One can similarly measure the consciousness of a living person before they die and right after they die. One can measure the consciousness of a child as compared to an adult. One can measure the consciousness of a person at different periods of their life from childhood to adulthood. The measurements concern the reception of sense perception and conceptualization of those sense objects by the person. Thus, there are different states of conscious awareness of a person that can be measured and evaluated by predetermined standards.
There are two obstacles that cloud our pure consciousness and keep our eternal soul in the impermanent material world. They are the desire to exploit material nature with the subsequent attachment to matter such as our body, family, nation, ethnicity, and material possessions, etc., and the attempt to escape from the material world and its stringent laws through cultivating speculative knowledge and mechanical techniques. These two obstacles obstruct our ability to perceive correctly.

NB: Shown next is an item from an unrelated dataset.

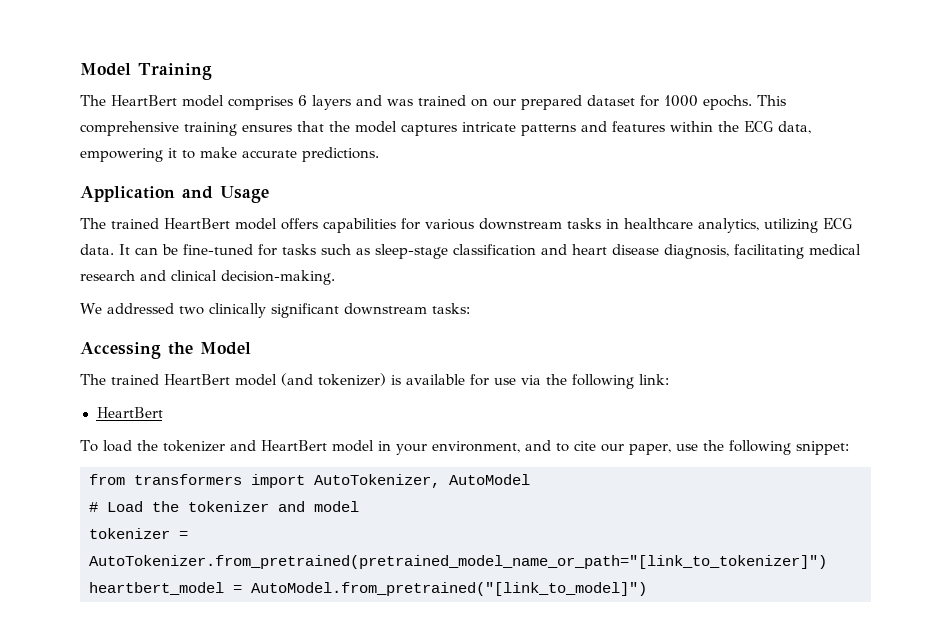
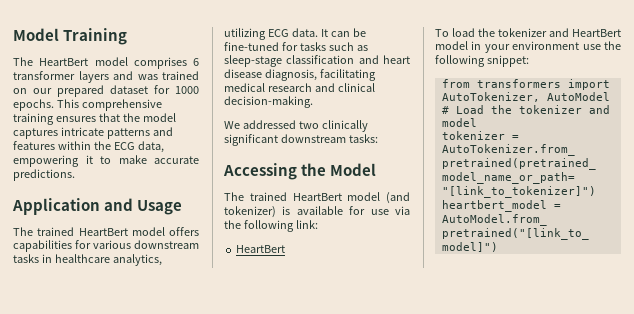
- The HeartBert model comprises 6 layers and was trained on our prepared dataset for 1000 epochs.
+ The HeartBert model comprises 6 transformer layers and was trained on our prepared dataset for 1000 epochs.
- To load the tokenizer and HeartBert model in your environment, and to cite our paper, use the following snippet:
+ To load the tokenizer and HeartBert model in your environment use the following snippet:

Our perception is very limited. When we look at an object we see very little of it. For example, when you look at a person, you see only the surface of the body. You don’t see the veins, arteries, capillaries, bones, muscles, tendons, intestines, stool, urine, mucus, bile , etc. We don’t see or hear the working and thoughts of the mind and intelligence. There is so much we don’t perceive. Similarly, when we observe nature, we see only a tiny part of it without perception of all the intricate and subtle arrangements operating as we observe it.
If our very limited power of perception is further clouded by the desire to control and exploit nature, then we exclude even more objectivity in perceiving what we are able to see. Thus, we are virtually in the dark during the entire duration of our life unless we are instructed how to optimize our powers of perception.
Optimizing our powers of perception to the point that we actually perceive the personal presence of God in all things and everywhere is the goal of education. With such perception, we perceive the most fundamental primary quality of life, the soul and its relationship to the Supreme Soul and the correct use of the material energy which is meant to be used in the service of God. The real purpose of human life is achieved by such understanding and perception.
Such perception is impossible as long as we are influenced by the material modes of passion and ignorance. The action of the modes of nature puts us into a sort of hypnotic state of mind in which we lose sight of reality and accept false perceptions as real. To understand how this happens we need to begin by understanding the evolution of life on earth.
When scientists explain evolution they purport that life evolved from inorganic chemicals. The Vedas explain that matter evolved from consciousness or the spiritual soul. The background of all creation is the spiritual, eternal reality which is God and His expansions of infinite individual souls and infinite spiritual and material energies.